European Conference on Computer Vision
Tipo de publicación
Publicación en congreso
We present a fully automatic system for ranking domain-specific highlights in unconstrained personal videos by analyzing online edited videos. A novel latent linear ranking model is proposed to handle noisy training data harvested online. Specifically, given a search query (domain) such as “surfing”, our system mines the Youtube database to find pairs of raw and corresponding edited videos. Leveraging the assumption that edited video is more likely to contain highlights than the trimmed parts of the raw video, we obtain pair-wise ranking constraints to train our model. The learning task is challenging due to the amount of noise and variation in the mined data.
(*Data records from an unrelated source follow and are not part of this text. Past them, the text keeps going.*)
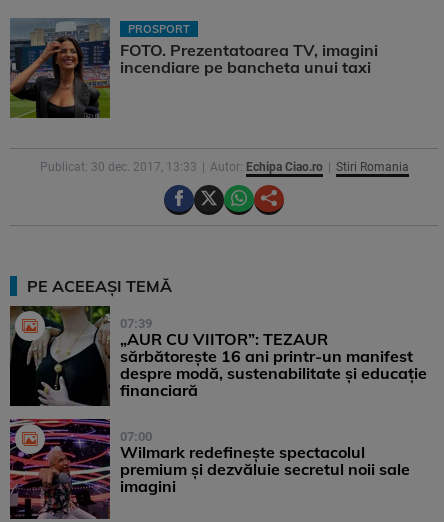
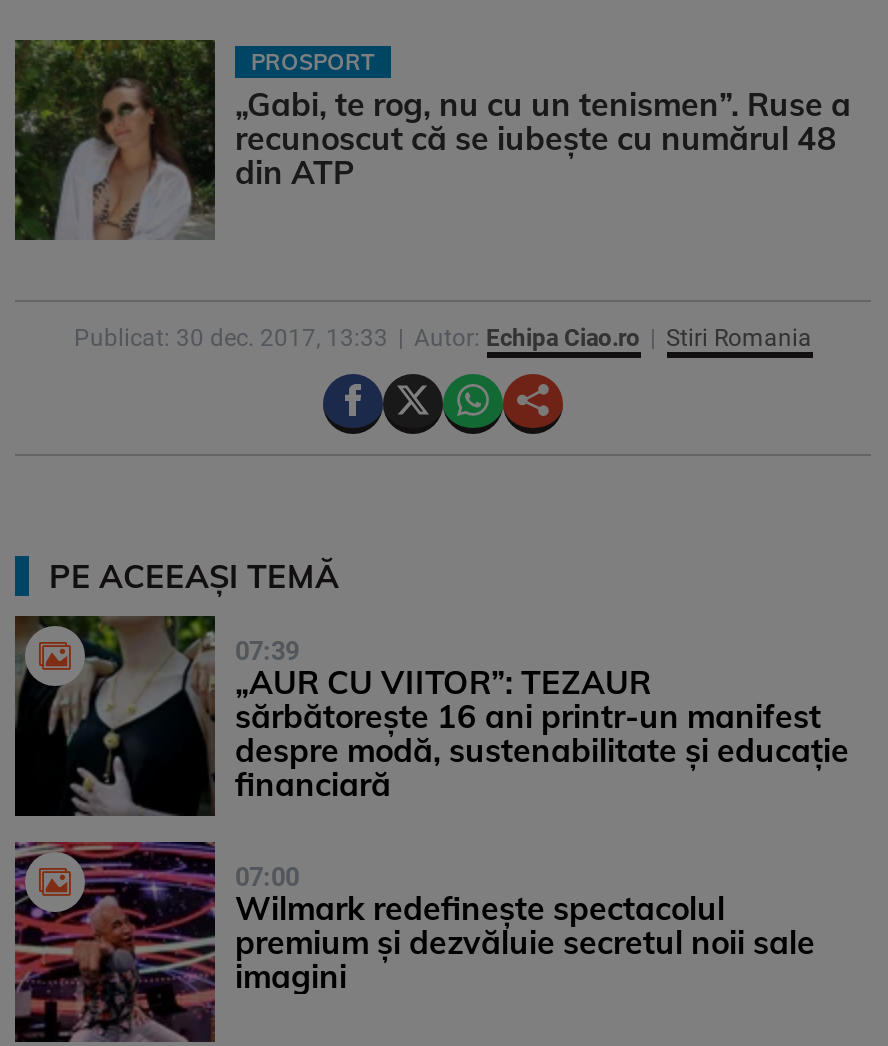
- [image]
- FOTO. Prezentatoarea TV, imagini
- incendiare pe bancheta unui taxi
+ [image]
+ „Gabi, te rog, nu cu un tenismen”. Ruse a
+ recunoscut că se iubește cu numărul 48
+ din ATP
Hence, a latent loss function is incorporated to robustly deal with the noise. We efficiently learn the latent model on a large number of videos (about 700 minutes in all) using a novel EM-like self-paced model selection procedure. Our latent ranking model outperforms its classification counterpart, a motion analysis baseline , and a fully-supervised ranking system that requires labels from Amazon Mechanical Turk. Finally, we show that impressive highlights can be retrieved without additional human supervision for domains like skating, surfing, skiing, gymnastics, parkour, and dog activity in unconstrained personal videos.